Ich war mit meinem Freund D. vor ein paar Monaten (oder sind es schon Jahre?) bei einem Smashing Pumpkins Konzert, das er mir dann mit seiner scharfsinnigen Beobachtung versaut hat, dass der Saal voll ist mit Menschen die noch einmal so lebenshungrig und enthusiastisch sein wollen, wie zu dem Zeitpunkt als sie von zuhause ausgezogen sind. Wo also noch ganz viel Hoffnung und Erwartung vor ihnen lag. Und dass die ganze Veranstaltung deshalb nichts anderes wäre als ein Rollenspiel mit musikalischer Untermalung. Ein anderer Freund, der letzte Woche Slayer gesehen hat, erzählte mir ähnliches und meinte, dass es traurig sei, Bands und Publikum zu sehen die seit Jahren in einer Pose, einer Geste erstarrt sind, die nicht mehr mit dem Hier und Jetzt korrespondiert.

Hier und Jetzt

Das wird mir dieses Mal nicht passieren. Die beiden sind nicht hier und ich bin fest entschlossen nicht ein kleines, graues und struppiges Pony Namens Melancholie zu satteln, sondern zu erfahren wie die oben genannten Helden und Heldinnen in das Hier und Jetzt von Berlin 2013 passen.
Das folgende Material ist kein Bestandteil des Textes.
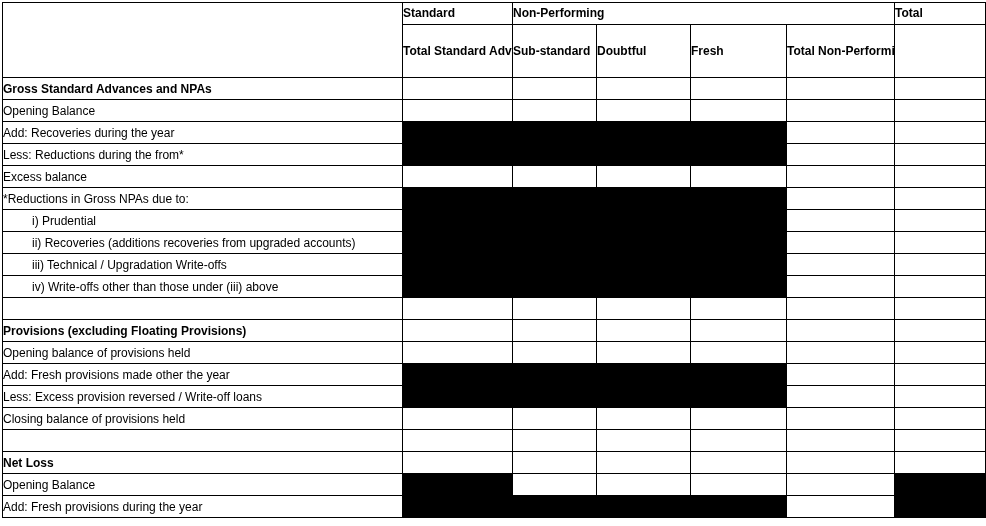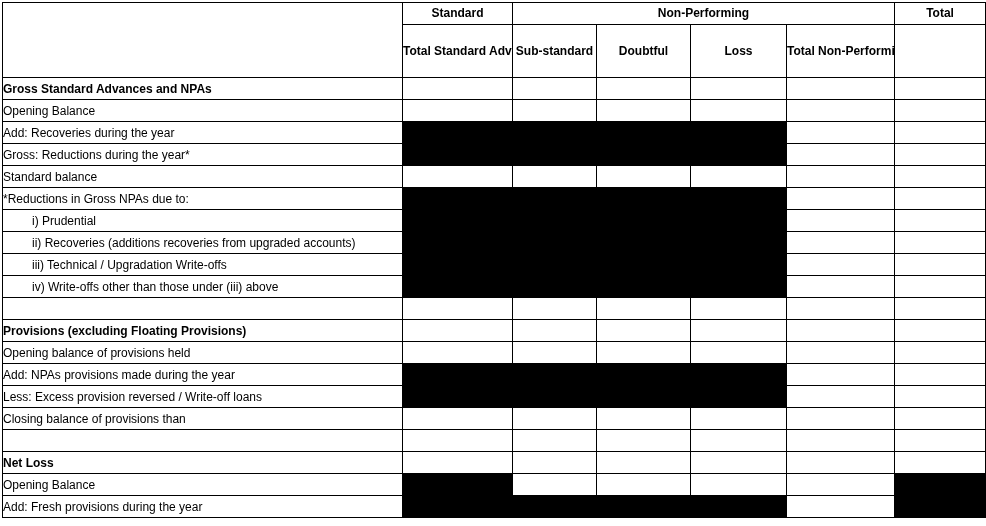"Standard" th { text-align: center -> left }
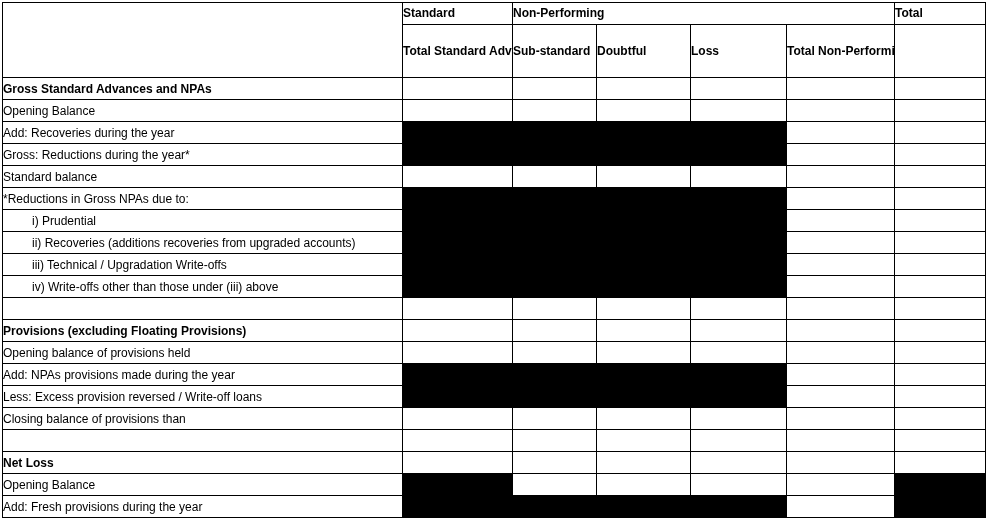"Loss" th.wrap { text: Loss -> Fresh }
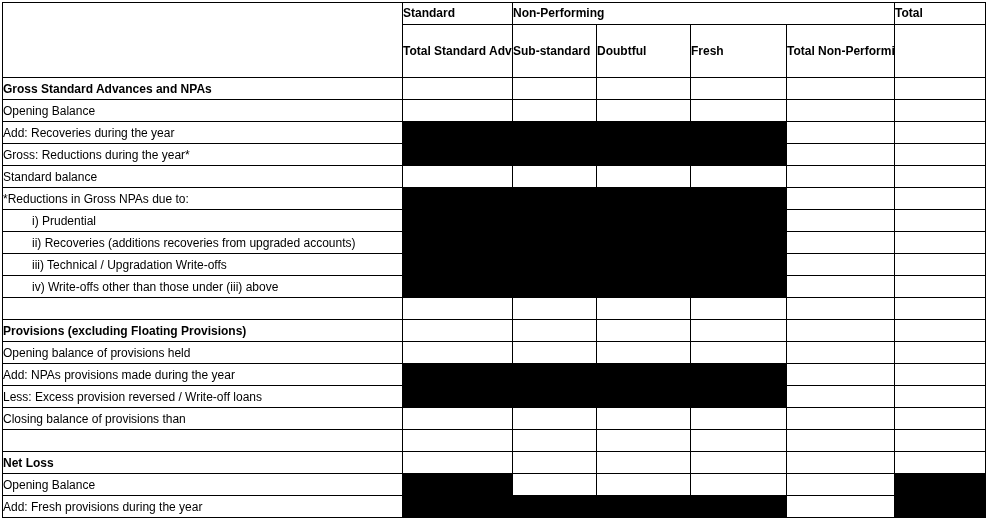"Gross: Reductions during the year*" td.label { text: Gross: Reductions during the year -> Less: Reductions during the from }
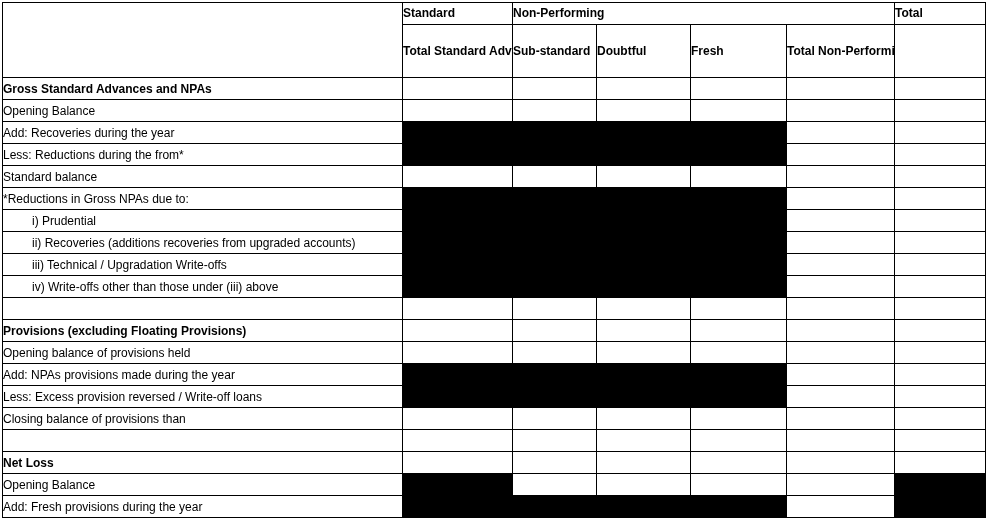"Standard balance" td.label { text: Standard -> Excess }
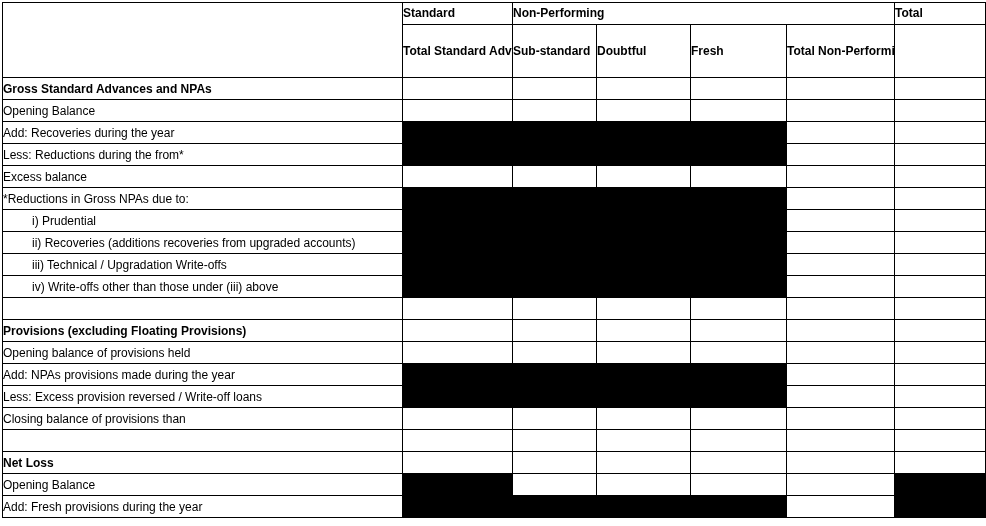"Add: NPAs provisions made during" td.label { text: NPAs provisions made during -> Fresh provisions made other }
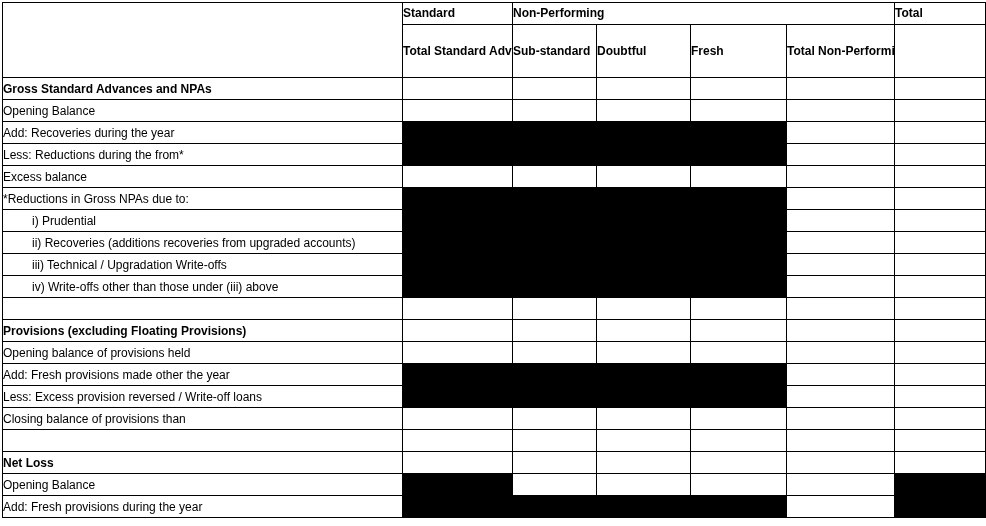"Closing balance of provisions than" td.label { text: than -> held }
Bei der Nachtschiene des Berlin Festivals mache ich mir solche Gedanken nicht. Die Gefahr dass die Ed Banger Posse um Justice und Labelmanager Busy P es uns anlässlich ihres zehnten Geburtstags zärtlich introspektiv und kopflastig besorgen werden besteht nicht. Auch glaube ich nicht, dass Berlin aufhört stage zu diven wenn Boys Noize an den Decks ist. Raserei und Tollwut kommt nicht in die Menopause.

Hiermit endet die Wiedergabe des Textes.